**Try it:** Using the records provided below, locate and copy each line that contains the word "express".

**Exercise data:**
★ ★ ★ ★ ★
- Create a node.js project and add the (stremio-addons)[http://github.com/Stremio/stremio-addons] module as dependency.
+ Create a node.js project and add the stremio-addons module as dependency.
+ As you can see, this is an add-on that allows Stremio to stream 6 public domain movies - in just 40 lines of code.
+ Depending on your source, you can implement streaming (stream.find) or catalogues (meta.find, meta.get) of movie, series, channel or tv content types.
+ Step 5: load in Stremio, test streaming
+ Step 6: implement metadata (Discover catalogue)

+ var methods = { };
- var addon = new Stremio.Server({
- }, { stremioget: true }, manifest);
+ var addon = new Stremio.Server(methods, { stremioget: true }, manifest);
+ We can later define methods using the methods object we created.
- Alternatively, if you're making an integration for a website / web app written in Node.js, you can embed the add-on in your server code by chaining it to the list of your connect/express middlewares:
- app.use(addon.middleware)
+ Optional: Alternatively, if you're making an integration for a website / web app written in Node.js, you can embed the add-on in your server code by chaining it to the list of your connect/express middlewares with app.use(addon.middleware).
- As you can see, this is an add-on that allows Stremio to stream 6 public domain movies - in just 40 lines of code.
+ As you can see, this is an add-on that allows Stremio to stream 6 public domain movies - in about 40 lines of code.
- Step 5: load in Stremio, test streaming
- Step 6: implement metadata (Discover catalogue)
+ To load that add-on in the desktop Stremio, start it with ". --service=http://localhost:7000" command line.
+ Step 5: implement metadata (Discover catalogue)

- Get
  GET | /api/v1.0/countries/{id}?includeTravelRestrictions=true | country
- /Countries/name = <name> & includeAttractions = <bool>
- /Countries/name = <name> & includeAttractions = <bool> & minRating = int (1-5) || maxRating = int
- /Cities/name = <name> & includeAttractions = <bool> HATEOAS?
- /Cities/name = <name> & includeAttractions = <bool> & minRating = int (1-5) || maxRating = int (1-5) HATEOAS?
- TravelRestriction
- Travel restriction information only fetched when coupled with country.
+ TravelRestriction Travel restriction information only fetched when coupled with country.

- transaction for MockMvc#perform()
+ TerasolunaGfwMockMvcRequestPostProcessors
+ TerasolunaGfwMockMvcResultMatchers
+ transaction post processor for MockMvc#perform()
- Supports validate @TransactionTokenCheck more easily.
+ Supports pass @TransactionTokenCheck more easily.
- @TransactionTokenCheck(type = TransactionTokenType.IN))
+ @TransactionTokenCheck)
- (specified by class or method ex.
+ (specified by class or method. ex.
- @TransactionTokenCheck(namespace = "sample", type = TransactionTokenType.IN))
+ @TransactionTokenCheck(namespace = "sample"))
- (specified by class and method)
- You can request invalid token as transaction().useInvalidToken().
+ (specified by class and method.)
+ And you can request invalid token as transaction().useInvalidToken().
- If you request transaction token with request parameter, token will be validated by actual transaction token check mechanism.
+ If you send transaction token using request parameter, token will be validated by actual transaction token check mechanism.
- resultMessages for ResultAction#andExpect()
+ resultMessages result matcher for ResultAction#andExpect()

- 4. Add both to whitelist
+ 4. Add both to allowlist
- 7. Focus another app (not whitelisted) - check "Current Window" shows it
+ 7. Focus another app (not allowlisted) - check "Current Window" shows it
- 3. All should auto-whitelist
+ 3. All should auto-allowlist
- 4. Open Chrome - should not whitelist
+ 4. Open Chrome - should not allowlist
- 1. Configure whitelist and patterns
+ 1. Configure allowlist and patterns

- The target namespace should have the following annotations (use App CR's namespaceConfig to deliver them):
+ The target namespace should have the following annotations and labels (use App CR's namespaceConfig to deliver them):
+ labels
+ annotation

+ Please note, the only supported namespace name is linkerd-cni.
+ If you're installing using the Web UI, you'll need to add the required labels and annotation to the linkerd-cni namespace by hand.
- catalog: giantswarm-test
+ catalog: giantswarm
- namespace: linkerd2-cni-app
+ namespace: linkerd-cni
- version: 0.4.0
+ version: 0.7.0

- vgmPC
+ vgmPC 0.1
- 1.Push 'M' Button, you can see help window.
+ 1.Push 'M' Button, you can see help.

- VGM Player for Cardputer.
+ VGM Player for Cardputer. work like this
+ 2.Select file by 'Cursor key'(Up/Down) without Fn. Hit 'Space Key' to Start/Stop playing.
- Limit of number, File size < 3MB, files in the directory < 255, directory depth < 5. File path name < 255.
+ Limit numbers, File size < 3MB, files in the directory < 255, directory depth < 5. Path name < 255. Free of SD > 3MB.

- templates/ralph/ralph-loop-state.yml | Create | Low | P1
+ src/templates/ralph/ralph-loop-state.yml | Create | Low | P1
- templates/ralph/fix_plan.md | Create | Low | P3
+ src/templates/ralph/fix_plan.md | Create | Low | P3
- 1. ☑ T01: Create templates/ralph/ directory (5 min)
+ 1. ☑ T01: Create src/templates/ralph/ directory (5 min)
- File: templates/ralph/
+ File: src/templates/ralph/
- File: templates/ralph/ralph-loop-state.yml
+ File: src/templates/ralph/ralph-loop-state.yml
★ ★ ★ ★ ★
**Reply to the task:**
- Alternatively, if you're making an integration for a website / web app written in Node.js, you can embed the add-on in your server code by chaining it to the list of your connect/express middlewares:
+ Optional: Alternatively, if you're making an integration for a website / web app written in Node.js, you can embed the add-on in your server code by chaining it to the list of your connect/express middlewares with app.use(addon.middleware).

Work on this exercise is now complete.